At the Cincinnati Masters Murray continued his good form by beating Juan Mónaco, Kevin Anderson, and Bernard Tomic. He next faced Milos Raonic and won in straight sets to make it to the final for a third time, however lost to Marin Cilic. His loss to Cilic in the final was the first time since 2012 (l. Federer 2012 Wimbledon final) that someone other than Djokovic defeated him in a Tour final. Despite the loss, Murray recorded his best winning streak of his career, extending to 22 straight matches following his semifinal victory over Raonic.

==== US Open ====
Murray entered the US Open as second seed, with the chance to reach all four Slam finals in a year. Victories over Lukas Rosol, Marcel Granollers, Paolo Lorenzi (in four sets) and Grigor Dimitrov saw him reach the quarter-finals, where he faced Kei Nishikori. Despite winning the first set easily, and then leading two sets to one, Nishikori eventually prevailed in five sets.

==== Davis Cup Semi-finals ====
With Team GB victorious in the World Group quarter finals in the absence of Murray, he returned for the semi-final against Argentina. In the first rubber, Murray and del Potro contested a five-set match, with del Potro eventually emerging as the winner. Murray teamed up with his brother Jamie to win the doubles, keeping Team GB in the tie, and then beat Guido Pella in three sets to take the tie to 2–2. Dan Evans would lose the deciding rubber, and Great Britain were unable to defend their Davis Cup title.

=== Asian Swing and End of Season ===

==== China Open ====
Defending champion Novak Djokovic had withdrawn from the China Open, leaving Murray as the top seed. He went on to win the title for the first time, defeating Andreas Seppi, Andrey Kusnetsov, Kyle Edmund and David Ferrer on his way to the final, where he beat Grigor Dimitrov. Murray won each match in straight sets.

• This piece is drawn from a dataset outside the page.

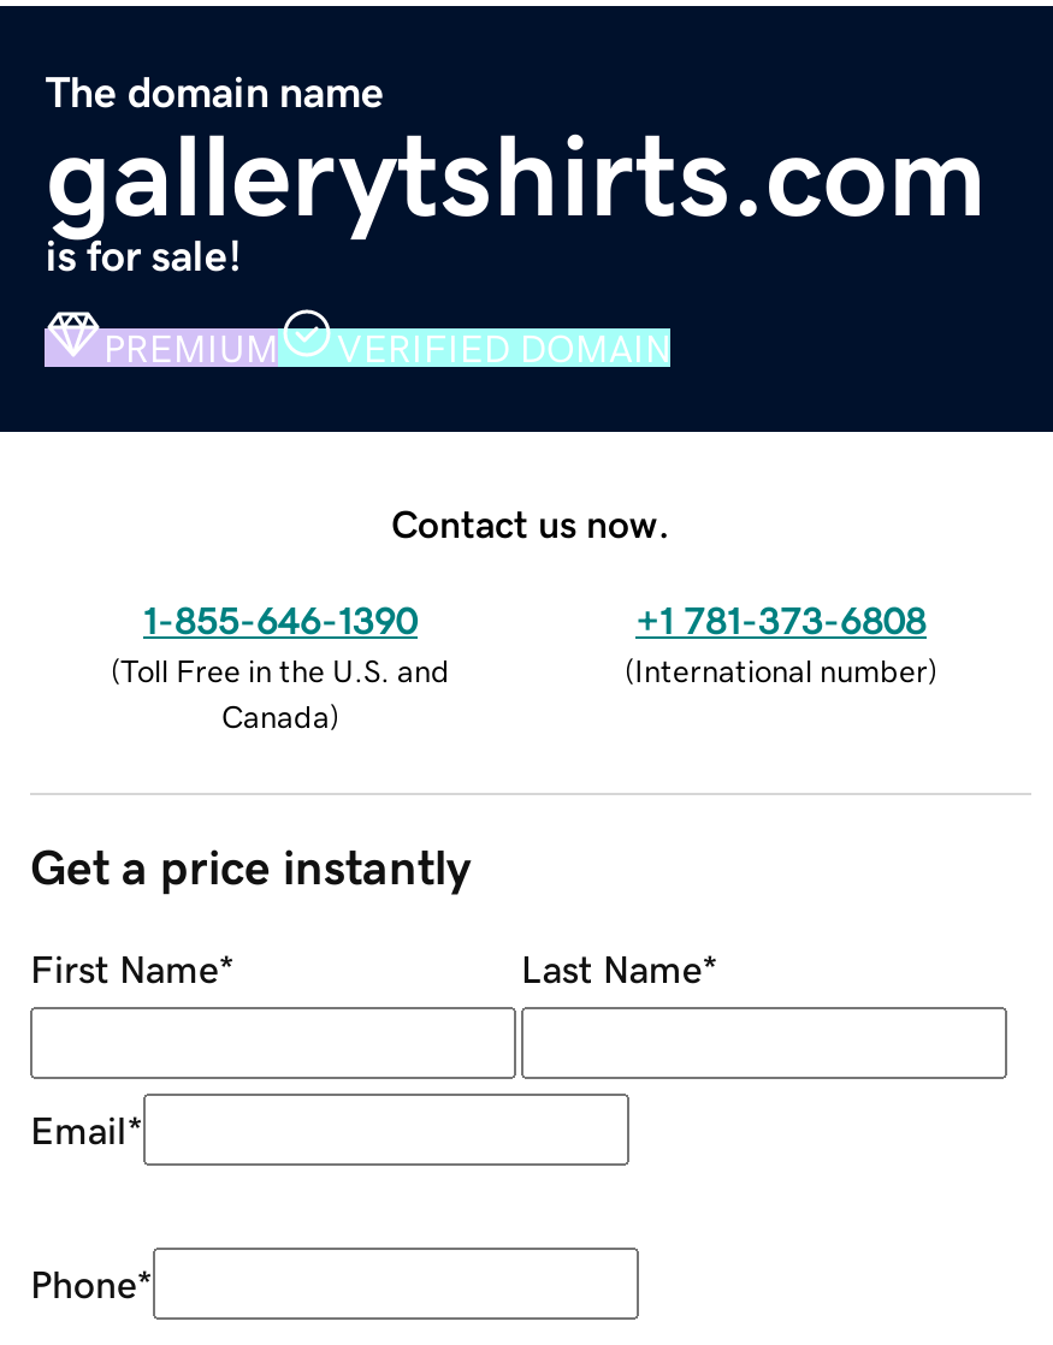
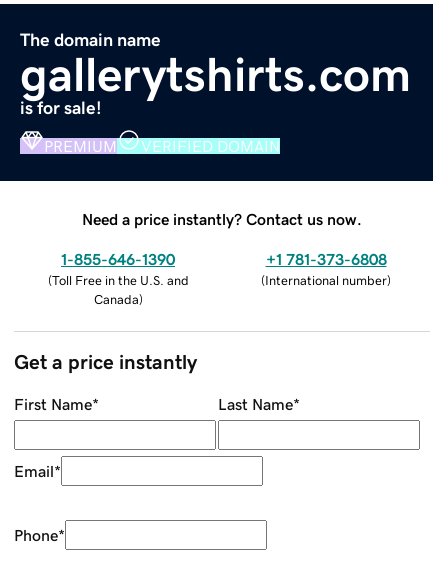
[391,503,670,542] Contact us now. -> [82,211,362,227] Need a price instantly? Contact us now.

==== Shanghai Masters ====
Murray continued his strong form in Shanghai, winning the tournament for the third time in his career and without dropping a set. After defeating Steve Johnson, Lucas Pouille, David Goffin and Gilles Simon, he faced Roberto Bautista Agut, who had reached his first Masters final after beating the defending champion Djokovic in the semi-final. After coming through a tight first set, Murray won the second set for the loss of a single game. These back-to-back tournament victories, combined with Djokovic's own dip in form, meant that Murray was within a thousand points of Djokovic in the ATP race rankings.

==== Vienna Open ====
Murray brought his current win streak to 15 consecutive match wins by winning the Erste Bank Open for his 7th Tour title of the 2016 season. In his last 11 tournaments, Murray has reached the finals 10 times, including a career-best seven consecutive finals which ended with his quarter-final showing at the US Open. His tournament started slowly with 3-set wins over Martin Klizan and Gilles Simon in the first two rounds. However, a decisive win over John Isner in the quarter-finals and a walkover due to Ferrer's withdrawal with a leg injury saw Murray reach the final. There he defeated Jo-Wilfried Tsonga, for his third title in succession. The result saw Murray win seven titles in a single season for the first time in his career, and move to sole possession of 15th place on the all-time list of singles titles in the Open Era, breaking a tie with former world No. 1 Stefan Edberg. The win also took Murray over $10,000,000 prize money in a single season for the first time in his career.

==== Paris Masters ====
With Djokovic's loss in the quarter-finals, Murray could become World No. 1 for the first time if he reached the final. In his first match Murray edged a tight three-set match against Fernando Verdasco, facing two break points in his last service game before winning eight straight points to take the match. Murray then beat Lucas Pouille for the third time in 2016 in straight sets for the loss of only three games, and reached the semi-final after beating Tomas Berdych in straight sets, despite facing five set points in a row in the first-set tie break. A walkover into the final, courtesy of Milos Raonic withdrawing, confirmed Murray as the new world No. 1. This was Murray's fifth consecutive Masters 1000 final (he skipped Canada); prior to this, his personal best was 2 consecutive Masters 1000 finals. He then won the Paris Masters for the first time in his career, beating John Isner 6–3 6–7(4) 6–4 for his 19th consecutive match win. His Paris crown means that Murray has now won 7 of the 9 different Masters 1000 events and is only missing Indian Wells and Monte Carlo.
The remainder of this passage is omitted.